@datafire/azure_cognitiveservices_formrecognizer N

@datafire/azure_cognitiveservices_formrecognizer

Client library for Form Recognizer Client

Installation and Usage

npm install --save @datafire/azure_cognitiveservices_formrecognizer

let azure_cognitiveservices_formrecognizer = require('@datafire/azure_cognitiveservices_formrecognizer').create({
  apim_key: ""
});

.then(data => {
  console.log(data);
});

Description

Extracts information from forms and images into structured data.

Actions

GetCustomModels

Get information about all custom models

azure_cognitiveservices_formrecognizer.GetCustomModels({}, context)

Input

input object
- op string (values: full, summary): Specify whether to return summary or full list of models.

Output

output Models

TrainCustomModelAsync

Create and train a custom model. The request must include a source parameter that is either an externally accessible Azure storage blob container Uri (preferably a Shared Access Signature Uri) or valid path to a data folder in a locally mounted drive. When local paths are specified, they must follow the Linux/Unix path format and be an absolute path rooted to the input mount configuration setting value e.g., if '{Mounts:Input}' configuration setting value is '/input' then a valid source path would be '/input/contosodataset'. All data to be trained is expected to be under the source folder or sub folders under it. Models are trained using documents that are of the following content type - 'application/pdf', 'image/jpeg', 'image/png', 'image/tiff'. Other type of content is ignored.

azure_cognitiveservices_formrecognizer.TrainCustomModelAsync({
  "trainRequest": {
    "source": ""
  }
}, context)

Input

input object
- trainRequest required TrainRequest

Output

Output schema unknown

DeleteCustomModel

Mark model for deletion. Model artifacts will be permanently removed within a predetermined period.

azure_cognitiveservices_formrecognizer.DeleteCustomModel({
  "modelId": ""
}, context)

Input

input object
- modelId required string: Model identifier.

Output

Output schema unknown

GetCustomModel

Get detailed information about a custom model.

azure_cognitiveservices_formrecognizer.GetCustomModel({
  "modelId": ""
}, context)

Input

input object
- modelId required string: Model identifier.
- includeKeys boolean: Include list of extracted keys in model information.

Output

output Model

AnalyzeWithCustomModel

Extract key-value pairs, tables, and semantic values from a given document. The input document must be of one of the supported content types - 'application/pdf', 'image/jpeg', 'image/png' or 'image/tiff'. Alternatively, use 'application/json' type to specify the location (Uri or local path) of the document to be analyzed.

azure_cognitiveservices_formrecognizer.AnalyzeWithCustomModel({
  "modelId": ""
}, context)

Input

input object
- modelId required string: Model identifier.
- includeTextDetails boolean: Include text lines and element references in the result.
- fileStream SourceDataStream

Output

Output schema unknown

GetAnalyzeFormResult

Obtain current status and the result of the analyze form operation.

azure_cognitiveservices_formrecognizer.GetAnalyzeFormResult({
  "modelId": "",
  "resultId": ""
}, context)

Input

input object
- modelId required string: Model identifier.
- resultId required string: Analyze operation result identifier.

Output

output AnalyzeOperationResult

AnalyzeLayoutAsync

Extract text and layout information from a given document. The input document must be of one of the supported content types - 'application/pdf', 'image/jpeg', 'image/png' or 'image/tiff'. Alternatively, use 'application/json' type to specify the location (Uri or local path) of the document to be analyzed.

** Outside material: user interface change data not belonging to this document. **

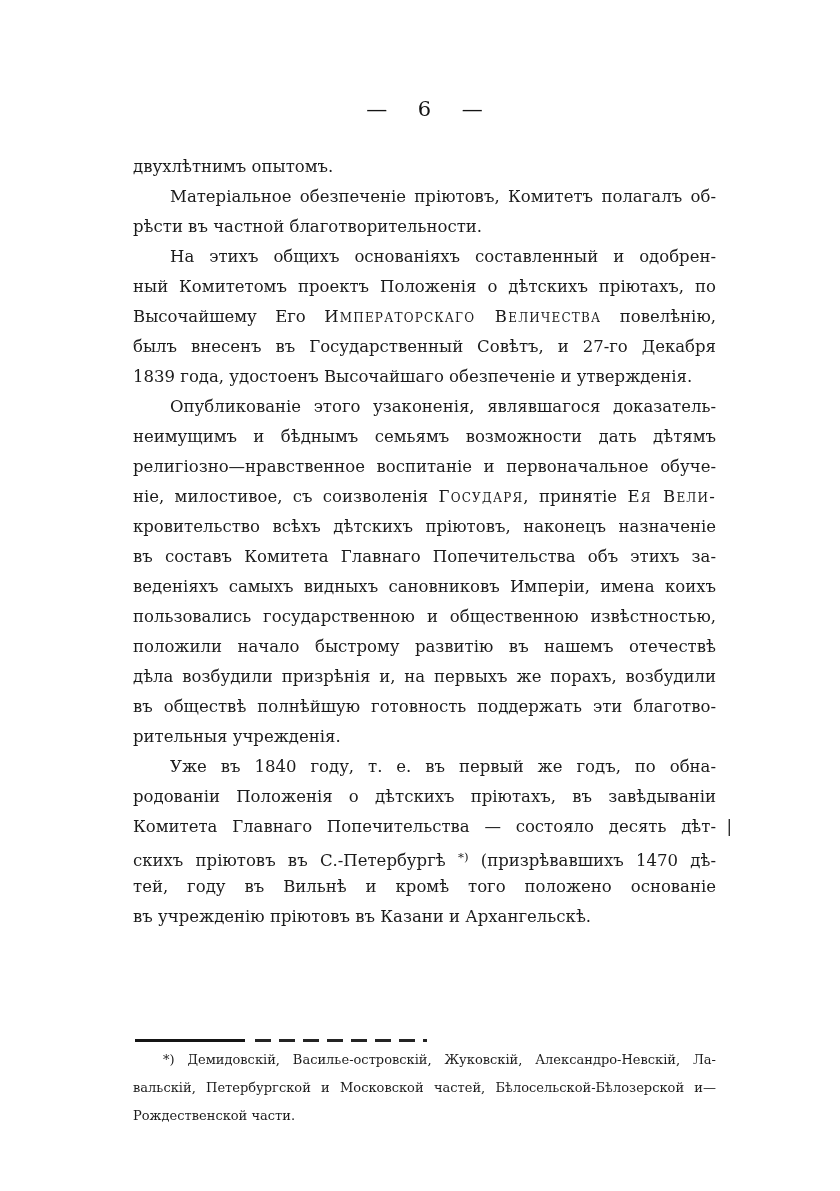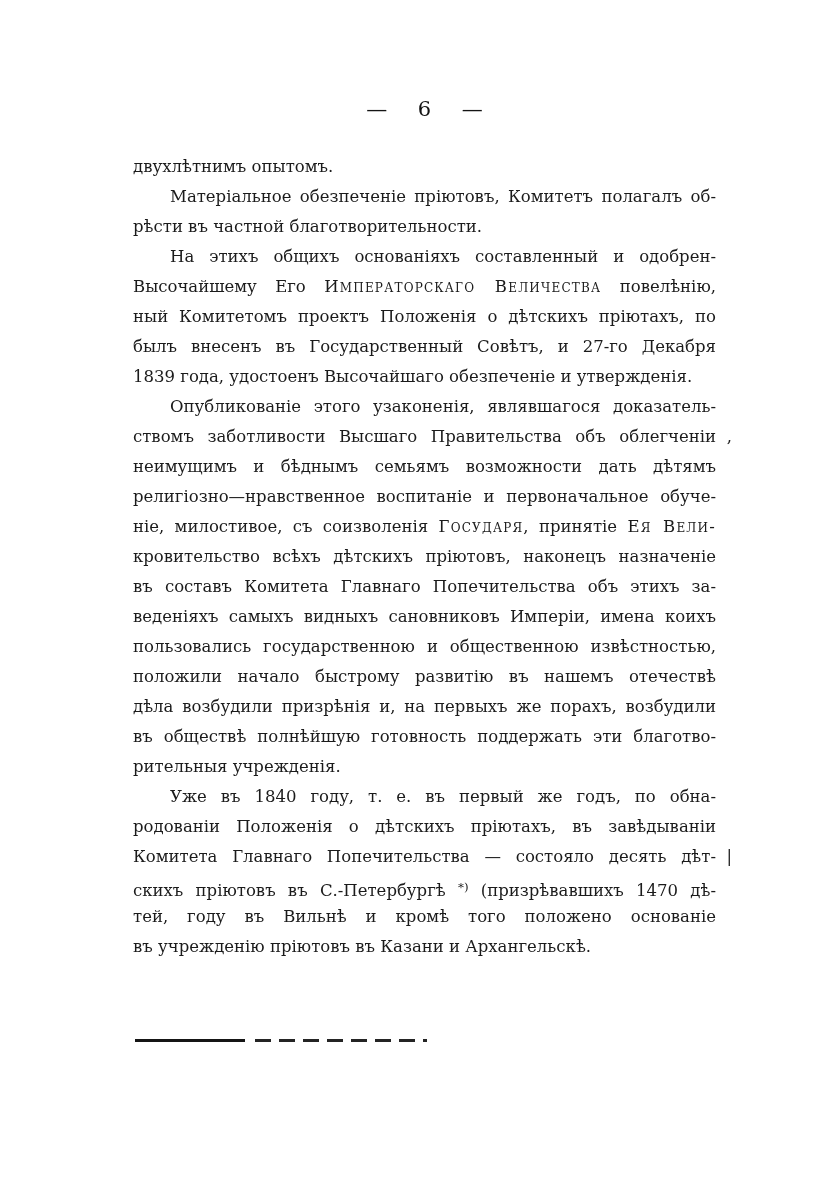--- a/index.html
+++ b/index.html
@@ -66,28 +66,27 @@
   <div class="body-text" id="body-text">
       <div class="para">
         <div class="line last"><span>двухлѣтнимъ опытомъ.</span></div>
       </div>
       <div class="para indent">
         <div class="line"><span>Матеріальное обезпеченіе пріютовъ, Комитетъ полагалъ об-</span></div>
         <div class="line last"><span>рѣсти въ частной благотворительности.</span></div>
       </div>
       <div class="para indent">
         <div class="line"><span>На этихъ общихъ основаніяхъ составленный и одобрен-</span></div>
+        <div class="line"><span>ный Комитетомъ проектъ Положенія о дѣтскихъ пріютахъ, по</span></div>
         <div class="line"><span>Высочайшему Его </span><span class="sc">Императорскаго Величества</span><span> повелѣнію,</span></div>
-        <div class="line"><span>ный Комитетомъ проектъ Положенія о дѣтскихъ пріютахъ, по</span></div>
         <div class="line"><span>былъ внесенъ въ Государственный Совѣтъ, и </span><span class="it">27-го Декабря</span></div>
         <div class="line last"><span class="it">1839 года,</span><span> удостоенъ Высочайшаго обезпеченіе и утвержденія.</span></div>
       </div>
       <div class="para indent">
         <div class="line"><span>Опубликованіе этого узаконенія, являвшагося доказатель-</span></div>
-        <div class="line"><span>ствомъ заботливости Высшаго Правительства объ облегченіи</span><span class="mark">,</span></div>
         <div class="line"><span>неимущимъ и бѣднымъ семьямъ возможности дать дѣтямъ</span></div>
         <div class="line"><span>религіозно—нравственное воспитаніе и первоначальное обуче-</span></div>
         <div class="line"><span>ніе, милостивое, съ соизволенія </span><span class="sc">Государя</span><span>, принятіе </span><span class="sc">Ея Вели-</span></div>
         <div class="line"><span>кровительство всѣхъ дѣтскихъ пріютовъ, наконецъ назначеніе</span></div>
         <div class="line"><span>въ составъ Комитета Главнаго Попечительства объ этихъ за-</span></div>
         <div class="line"><span>веденіяхъ самыхъ видныхъ сановниковъ Имперіи, имена коихъ</span></div>
         <div class="line"><span>пользовались государственною и общественною извѣстностью,</span></div>
         <div class="line"><span>положили начало быстрому развитію въ нашемъ отечествѣ</span></div>
         <div class="line"><span>дѣла возбудили призрѣнія и, на первыхъ же порахъ, возбудили</span></div>
         <div class="line"><span>въ обществѣ полнѣйшую готовность поддержать эти благотво-</span></div>
@@ -101,14 +100,19 @@
         <div class="line"><span>тей, году въ </span><span class="it">Вильнѣ</span><span> и кромѣ того положено основаніе</span></div>
         <div class="line last"><span>въ учрежденію пріютовъ въ </span><span class="it">Казани</span><span> и </span><span class="it">Архангельскѣ.</span></div>
       </div>
     </div>
 
   <div class="fn-divider">
     <div class="seg-solid"></div>
     <div class="seg-dashed"></div>
   </div>
 
+  <div class="footnote" id="footnote">
+      <div class="line"><span>*) Демидовскій, Василье-островскій, Жуковскій, Александро-Невскій, Ла-</span></div>
+      <div class="line"><span>вальскій, Петербургской и Московской частей, Бѣлосельской-Бѣлозерской и—</span></div>
+      <div class="line last"><span>Рождественской части.</span></div>
+    </div>
 
 </div>
 
 </body></html>

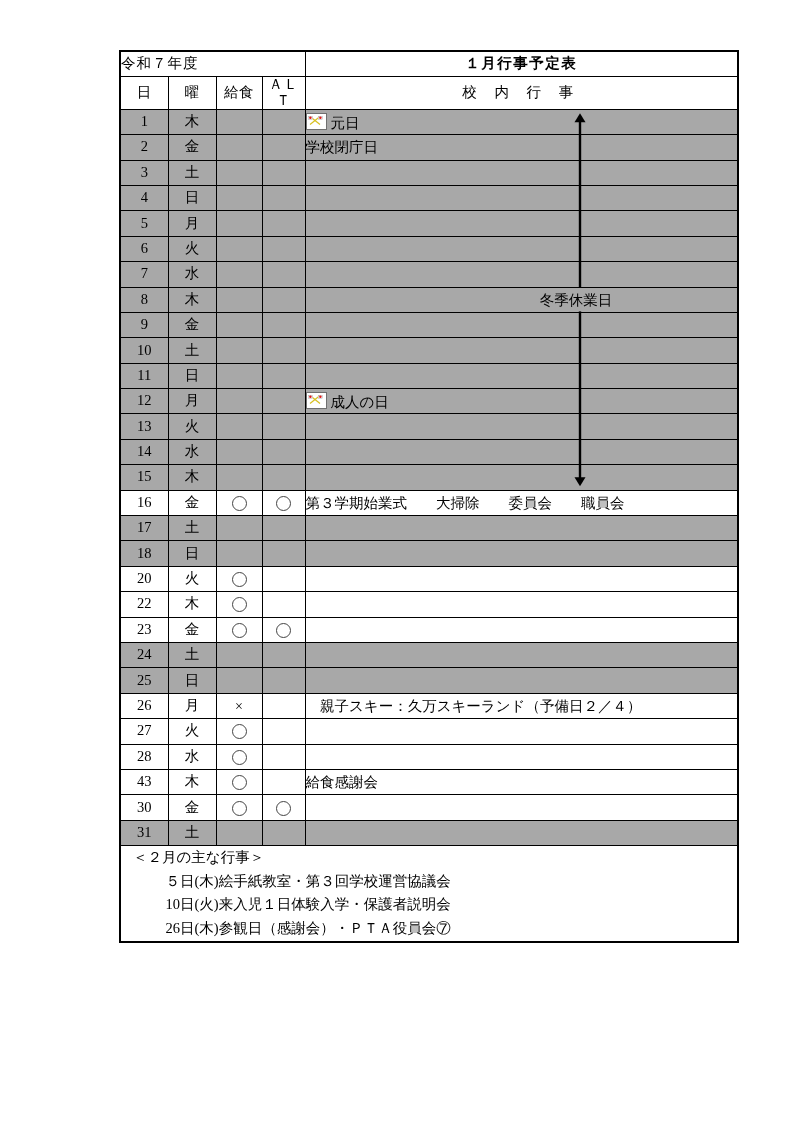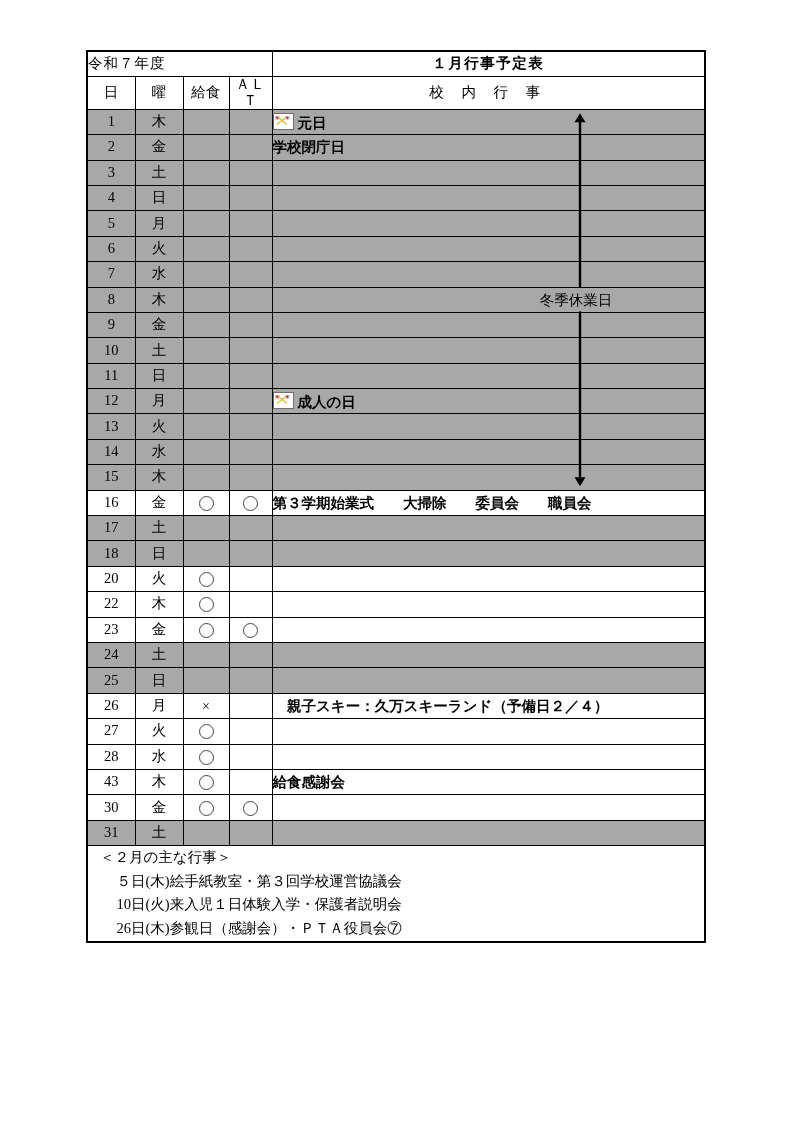--- a/index.html
+++ b/index.html
@@ -36,20 +36,21 @@
     font-size: 14.5px;
     line-height: 1.1;
     vertical-align: middle;
     background: #ffffff;
     box-sizing: border-box;
   }
 
   
   table.cal {
     border: 2px solid #000000;
+    margin-left: 33px;
   }
 
   
   col.c-day   { width: 48px; }
   col.c-dow   { width: 48px; }
   col.c-lunch { width: 46px; }
   col.c-alt   { width: 43px; }
   col.c-event { width: 433px; }
 
   
@@ -113,36 +114,36 @@
     height: 15px;
     background: #ffffff;
     border: 1px solid #707070;
     vertical-align: -3px;
     margin-right: 4px;
     position: relative;
     overflow: hidden;
   }
   .flag-icon svg { display: block; }
 
-  .ev-text { vertical-align: middle; font-weight: bold; }
+  .ev-text { vertical-align: middle; }
 
   
   td.notes {
     text-align: left;
     padding: 4px 0 5px 5px;
     height: auto;
     vertical-align: top;
   }
   .note-line {
     font-size: 14.5px;
     line-height: 1.63;
     white-space: pre;
   }
   .note-head { padding-left: 12px; }
-  .note-item { padding-left: 14px; }
+  .note-item { padding-left: 30px; }
 
   
   #arrow-layer {
     position: absolute;
     left: 0;
     top: 0;
     width: 618px;
     height: 677px;
     pointer-events: none;
   }

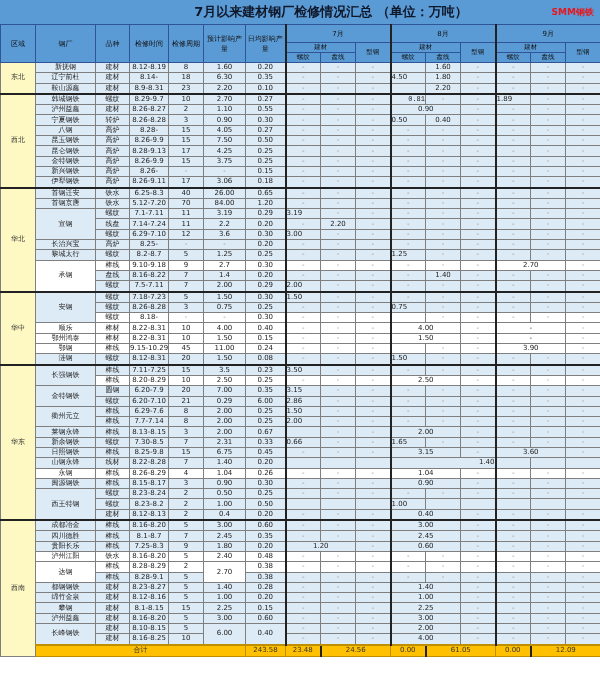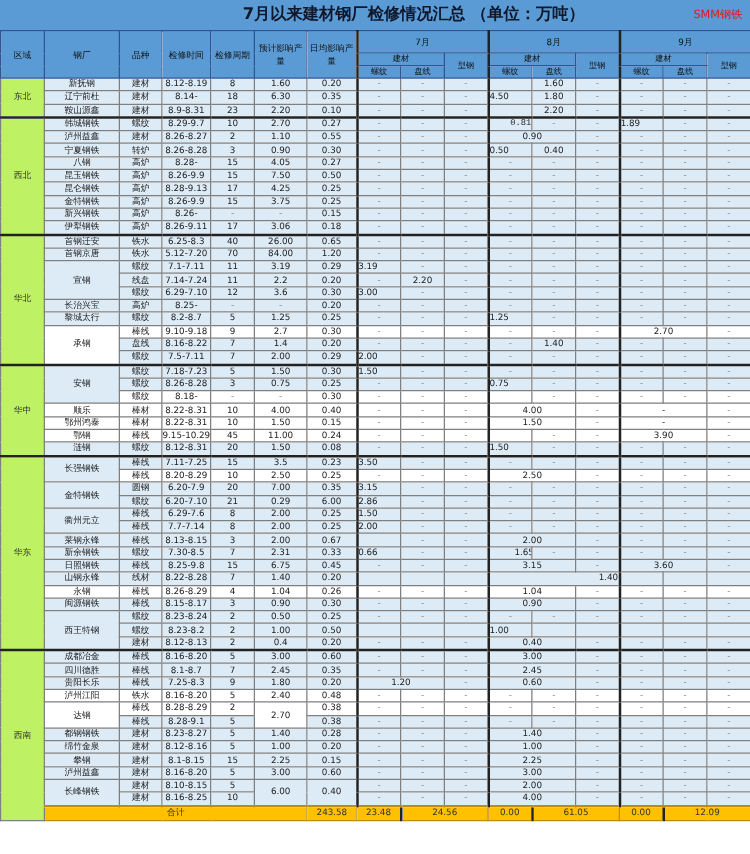--- a/index.html
+++ b/index.html
@@ -1,27 +1,27 @@
 <!DOCTYPE html>
 <html><head>
 <meta charset="utf-8">
 <style>
   html, body { margin: 0; padding: 0; }
   body { width: 600px; height: 683px; overflow: hidden; background: #ffffff; font-family: "DejaVu Sans", sans-serif; }
   #sheet { position: relative; width: 600px; height: 683px; }
   .title-bar { position: absolute; left: 0; top: 0; width: 600px; height: 24px; background: #5b9bd5; border-bottom: 1px solid #1f3864; }
   .title-text { position: absolute; left: 0; top: 0; width: 600px; height: 24px; line-height: 24px; text-align: center; font-size: 13px; font-weight: bold; color: #0f172a; margin-left: 31px; }
-  .brand { position: absolute; right: 6px; top: 0; height: 24px; line-height: 24px; font-size: 9px; font-weight: normal; color: #e8161e; }
+  .brand { position: absolute; right: 6px; top: 0; height: 24px; line-height: 24px; font-size: 9px; font-weight: bold; color: #e8161e; }
   table { position: absolute; left: 0; top: 24px; border-collapse: collapse; table-layout: fixed; width: 600px; }
   td, th { padding: 0; font-size: 7px; text-align: center; vertical-align: middle; white-space: nowrap; overflow: hidden; color: #222; border: 1px solid #7f7f7f; }
   th { background: #5b9bd5; color: #111; font-weight: normal; border-color: #2f5597; }
   tr.hdr1 th { height: 17px; }
   tr.hdr2 th, tr.hdr3 th { height: 8px; font-size: 6.5px; }
   tbody td { height: 9.3px; line-height: 9px; }
-  td.region { background: #bef264; color: #333; }
+  td.region { background: #fef9c3; color: #333; }
   td.blue { background: #ddebf7; }
   td.white { background: #ffffff; }
   td.dash { color: #888; }
   tr.total td { background: #ffc000; height: 10px; color: #333; border-color: #bf8f00; }
   .thick-l { border-left: 2px solid #222 !important; }
   .thick-t td { border-top: 2px solid #222; }
 </style>
 </head>
 <body>
 
@@ -683,21 +683,21 @@
         <tr>
           <td class="blue" rowspan="1">新余钢铁</td>
           <td class="blue">螺纹</td>
           <td class="blue">7.30-8.5</td>
           <td class="blue">7</td>
           <td class="blue" rowspan="1">2.31</td>
           <td class="blue" rowspan="1">0.33</td>
           <td class="blue thick-l" style="text-align: left;">0.66</td>
           <td class="blue dash">-</td>
           <td class="blue dash">-</td>
-          <td class="blue thick-l" style="text-align: left; padding-left: 20px;">1.65</td>
+          <td class="blue thick-l" style="text-align: left;">1.65</td>
           <td class="blue dash">-</td>
           <td class="blue dash">-</td>
           <td class="blue thick-l dash">-</td>
           <td class="blue dash">-</td>
           <td class="blue dash">-</td>
         </tr>
         <tr>
           <td class="blue" rowspan="1">日照钢铁</td>
           <td class="blue">棒线</td>
           <td class="blue">8.25-9.8</td>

azure_cognitiveservices_formrecognizer.AnalyzeLayoutAsync({}, context)

Input

input object
- fileStream SourceDataStream

Output

Output schema unknown

GetAnalyzeLayoutResult

Track the progress and obtain the result of the analyze layout operation

azure_cognitiveservices_formrecognizer.GetAnalyzeLayoutResult({
  "resultId": ""
}, context)

Input

input object
- resultId required string: Analyze operation result identifier.

Output

output AnalyzeOperationResult

AnalyzeReceiptAsync

Extract field text and semantic values from a given receipt document. The input document must be of one of the supported content types - 'application/pdf', 'image/jpeg', 'image/png' or 'image/tiff'. Alternatively, use 'application/json' type to specify the location (Uri or local path) of the document to be analyzed.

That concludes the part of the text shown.